Everything You’ll Ever Need to Know About Philosophy | L. Wittgenstein
a Short Essay for the Modern Existentialist
1 | Tractatus Logico-Philosophicus: On the Subject of Logical Philosophy
Wittgenstein’s Tractatus both opens and closes with the following remark:
Whereof one cannot speak, thereof one must remain silent.
Everything else—each word and every phrase—which is said between this beginning and end exists only in service towards the communication of this single idea.
Whereof one cannot speak, thereof one must remain silent.
In other words:
On subjects which nothing conclusive can be said—at least, to a reasonable degree of certainty—nothing can be said at all.
Or, at the very least:
On subjects which nothing conclusive can be said, we cannot claim to have said anything conclusive.
All metaphysical theories, when reasoned through to their logical ends, necessarily must reduce back down into some set of empirical premises.
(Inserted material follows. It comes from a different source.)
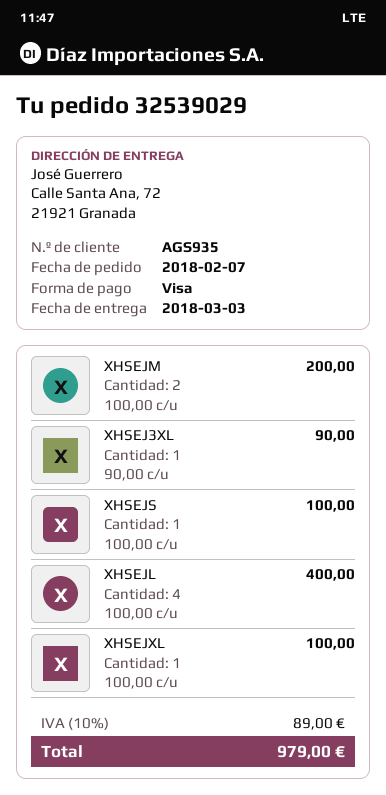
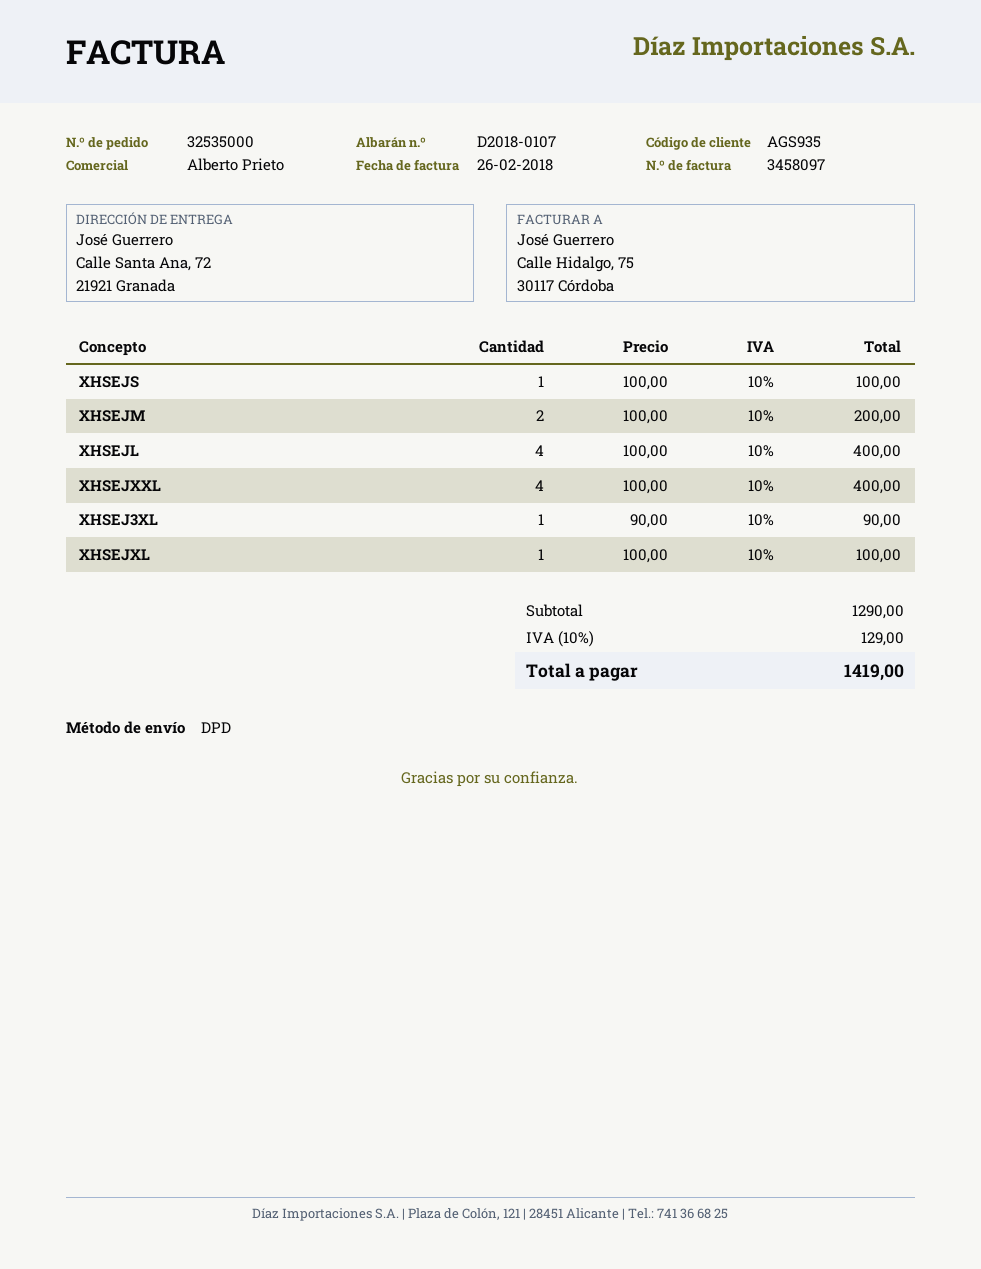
order number: 32539029 -> 32535000
XHSEJXXL: none -> 4 x 100.00 = 400.00
tax: 10% = 89.00 -> 10% = 129.00
total: 979.00 -> 1419.00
After all—from what world could one possibly hope to obtain data with which to formulate premises… if not from the world which we can experience?
What could we possibly hope to know… except for that which can be known?
Wittgenstein says this—that:
When practitioners of dogmatic philosophy attempt to qualify a metaphysical theory, they fail always to “give meaning to some signs”—that is, to offer a complete set of compelling evidence or logic to present a valid theory.
2 | Conclusions
Whereof one cannot speak, thereof one must remain silent.
On the topic of things of which we can’t have any Empirical knowledge, we cannot—at least, in good faith—claim to have any knowledge at all.
This, Wittgenstein claims, is—in reality—everything you’ll ever really need to know about philosophy. And, once you’ve reached this understanding—once you’ve recognized and acknowledged this idea—then…
You’re free to go out and live your damn life.